━━━━━ Records for processing ━━━━━

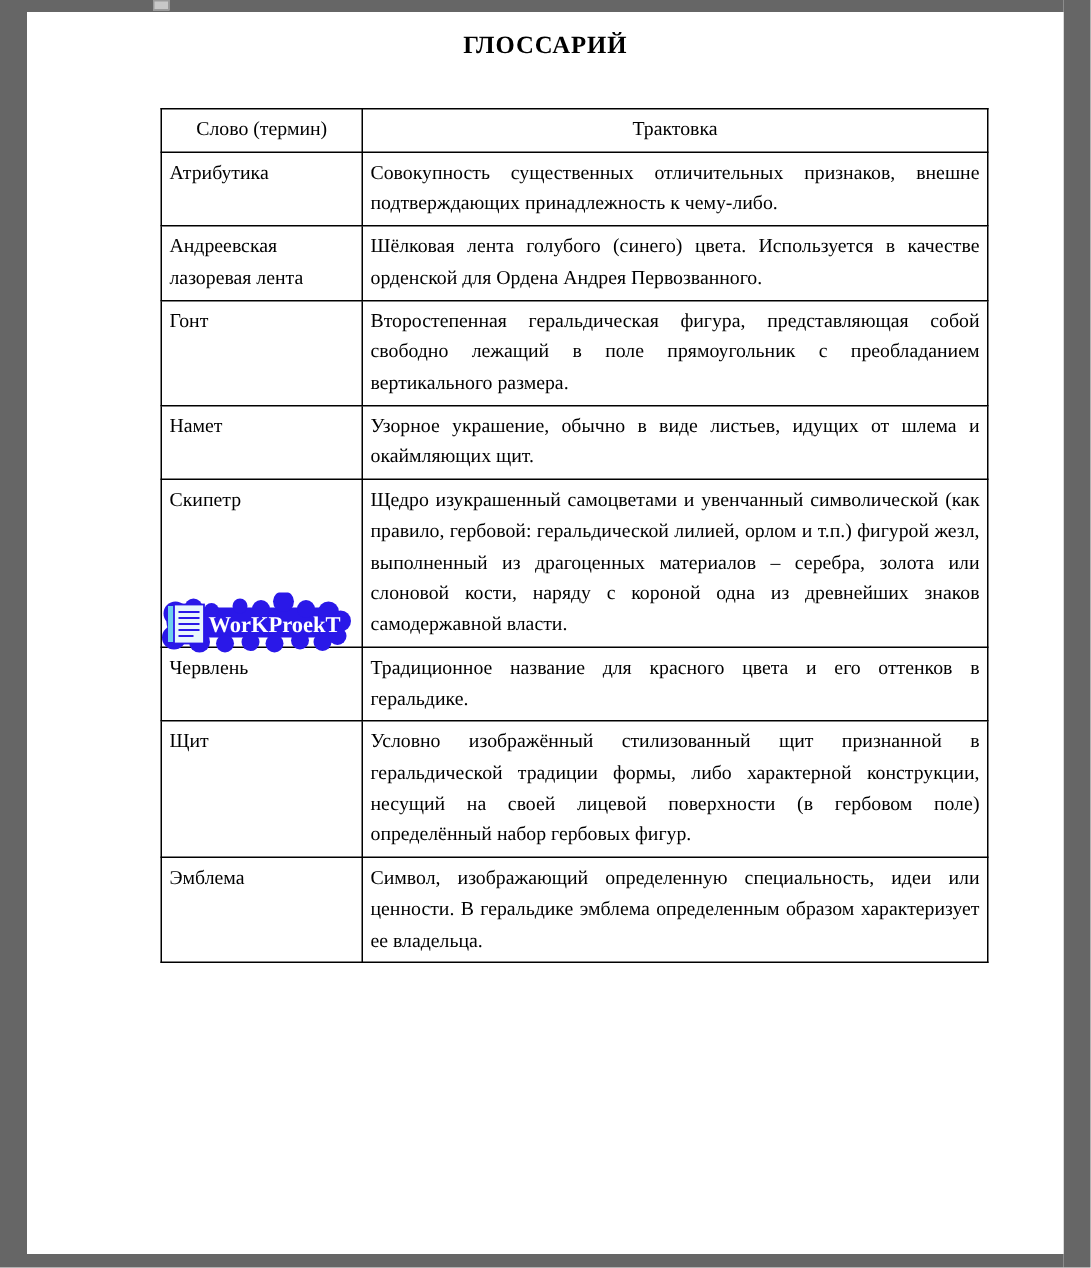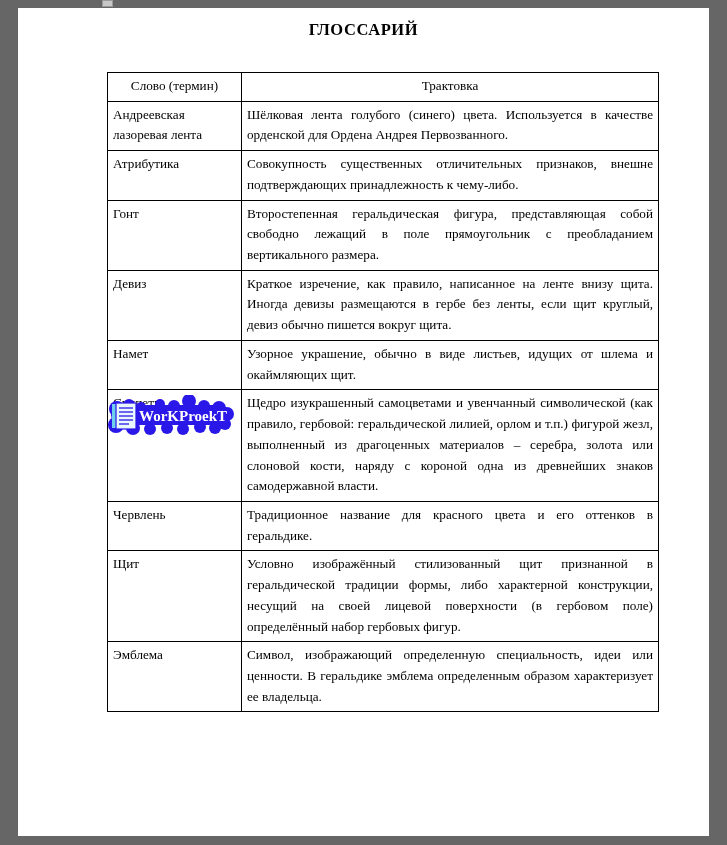"Андреевская лазоревая лента" tr { order: before "Атрибутика" -> after "Атрибутика" }
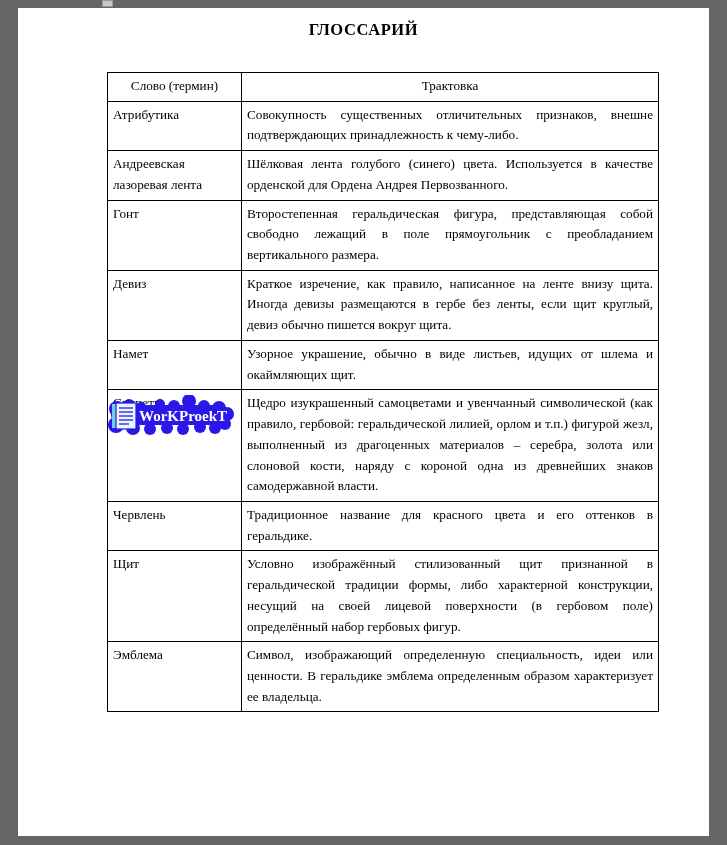"Девиз" tr { html: <tr> <td>Девиз</td> <td>Краткое изречение, как правило, написанное на ленте внизу щита. Иногда девизы размещаются в гербе без ленты, если щит круглый, девиз обычно пишется вокруг щита.</td> </tr> -> none }
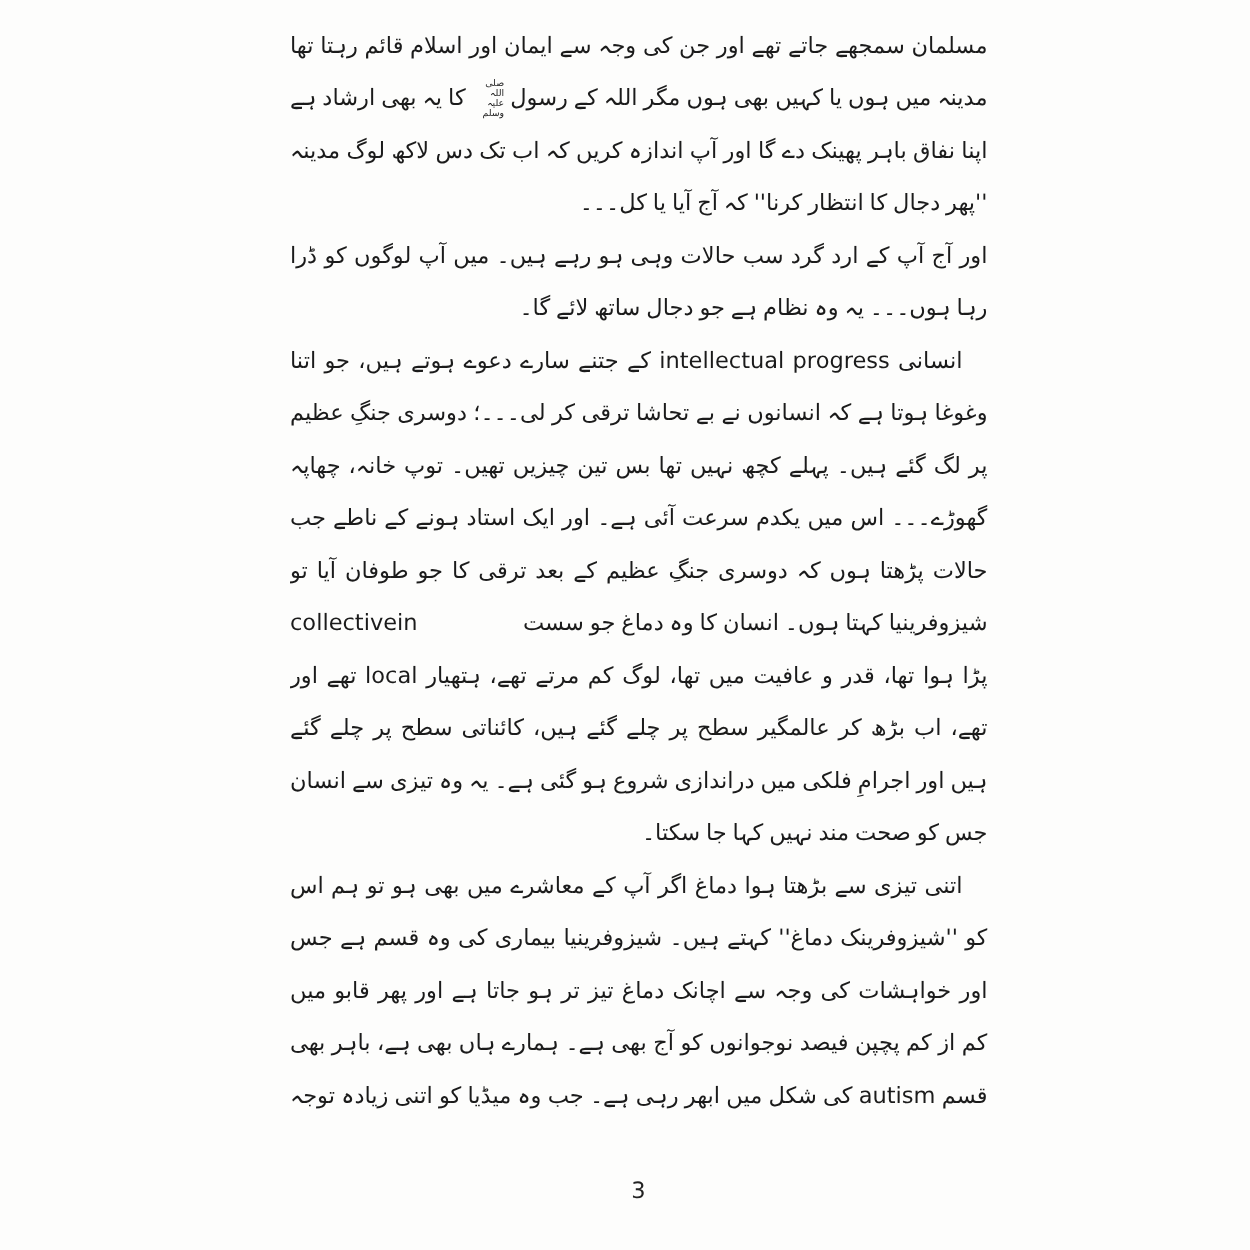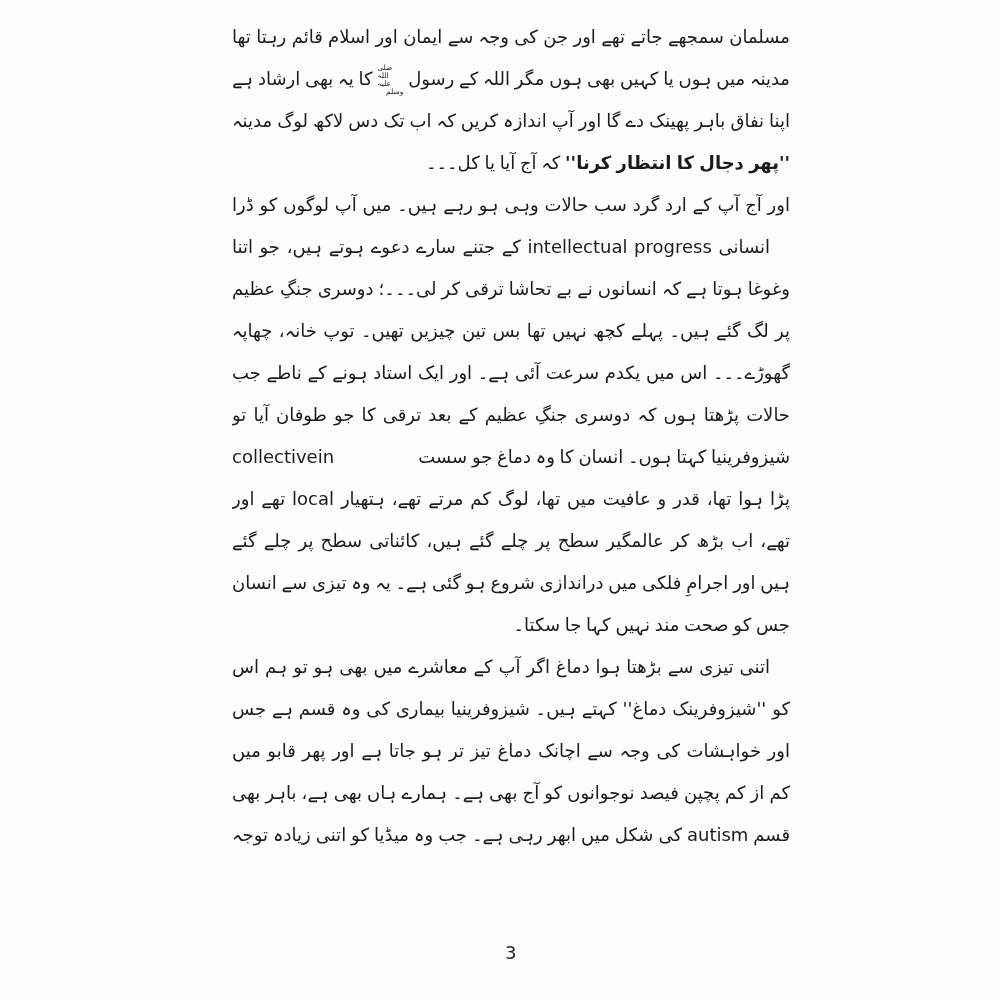"صلی اللہ علیہ وسلم" .hon { text-align: left -> right }
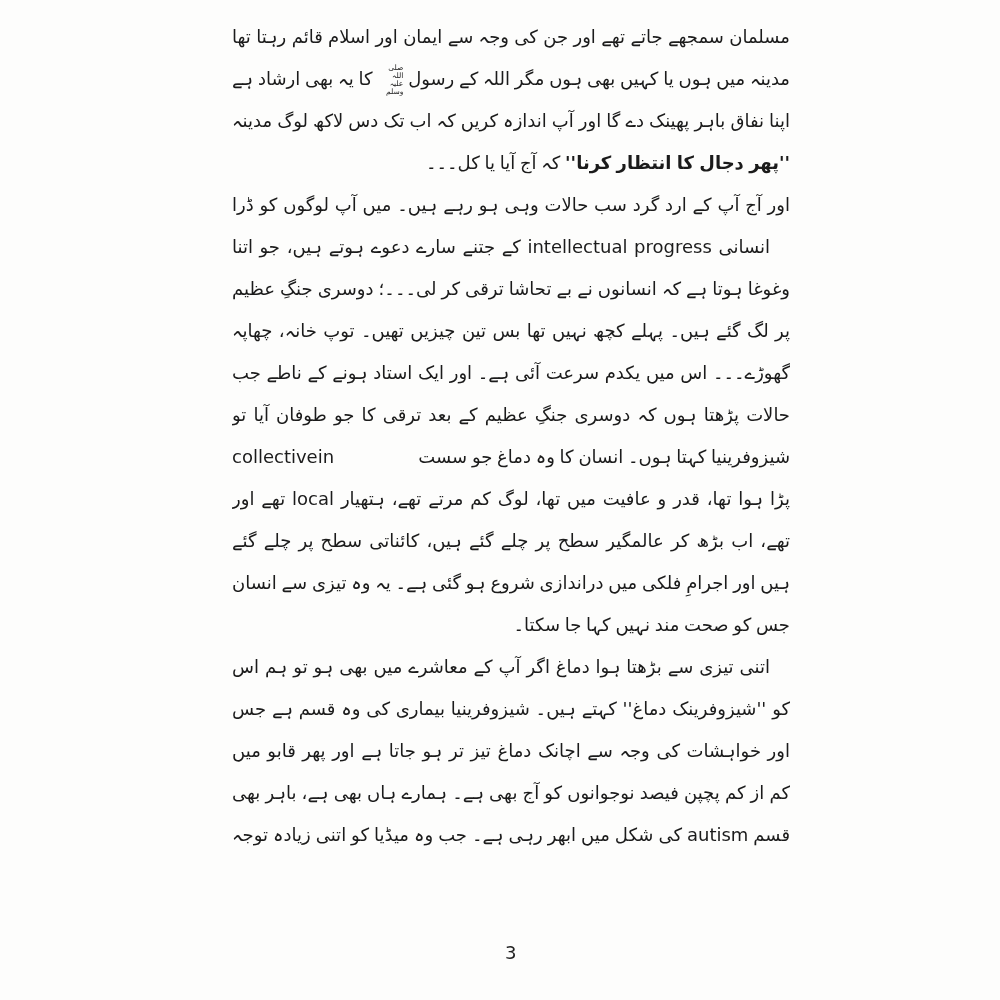"''پھر دجال کا انتظار کرنا''" .line .b { font-weight: 700 -> 400 }
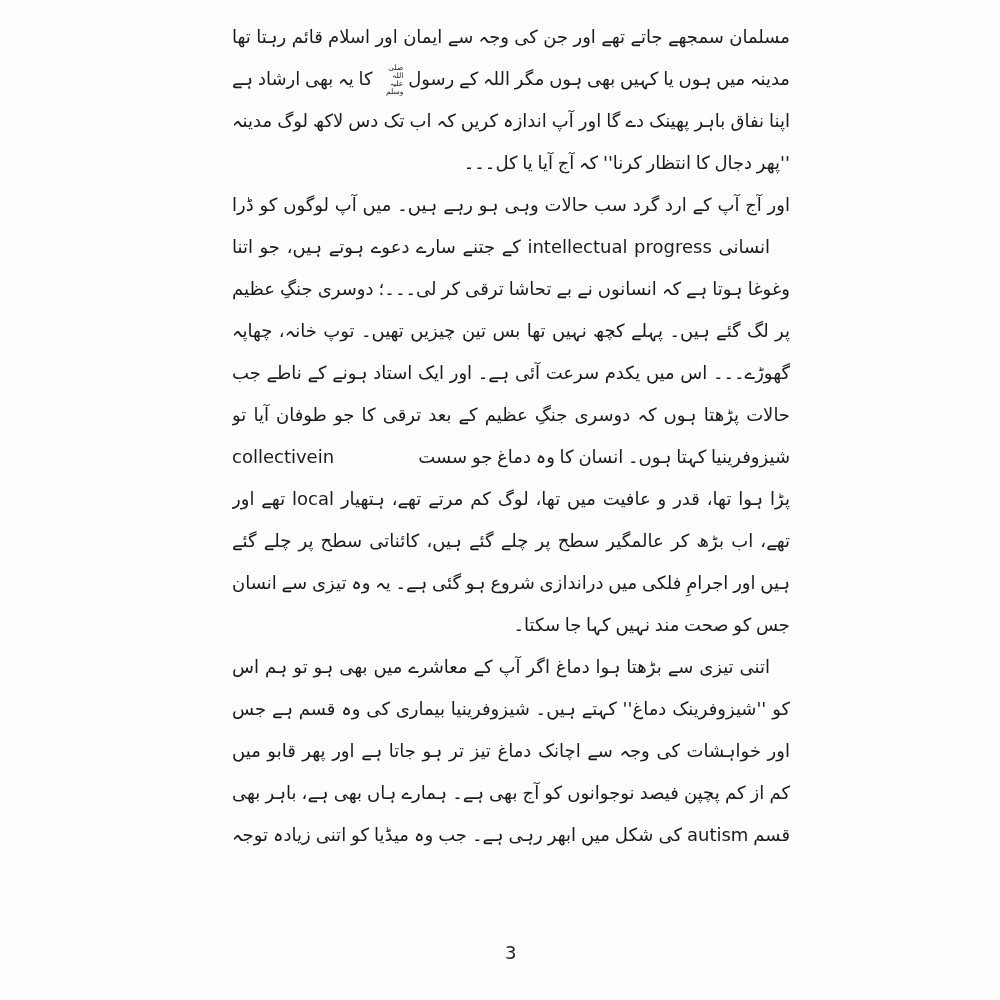"رہا ہوں۔۔۔ یہ وہ نظام" div.line { html: none -> <div>رہا ہوں۔۔۔ یہ وہ نظام ہے جو دجال ساتھ لائے گا۔</div> }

━━━━━

To do:
Reproduce all the entries that precede this task, word for word, minus any pictures.

Output:
"Андреевская лазоревая лента" tr { order: before "Атрибутика" -> after "Атрибутика" }
"Девиз" tr { html: <tr> <td>Девиз</td> <td>Краткое изречение, как правило, написанное на ленте внизу щита. Иногда девизы размещаются в гербе без ленты, если щит круглый, девиз обычно пишется вокруг щита.</td> </tr> -> none }
"صلی اللہ علیہ وسلم" .hon { text-align: left -> right }
"''پھر دجال کا انتظار کرنا''" .line .b { font-weight: 700 -> 400 }
"رہا ہوں۔۔۔ یہ وہ نظام" div.line { html: none -> <div>رہا ہوں۔۔۔ یہ وہ نظام ہے جو دجال ساتھ لائے گا۔</div> }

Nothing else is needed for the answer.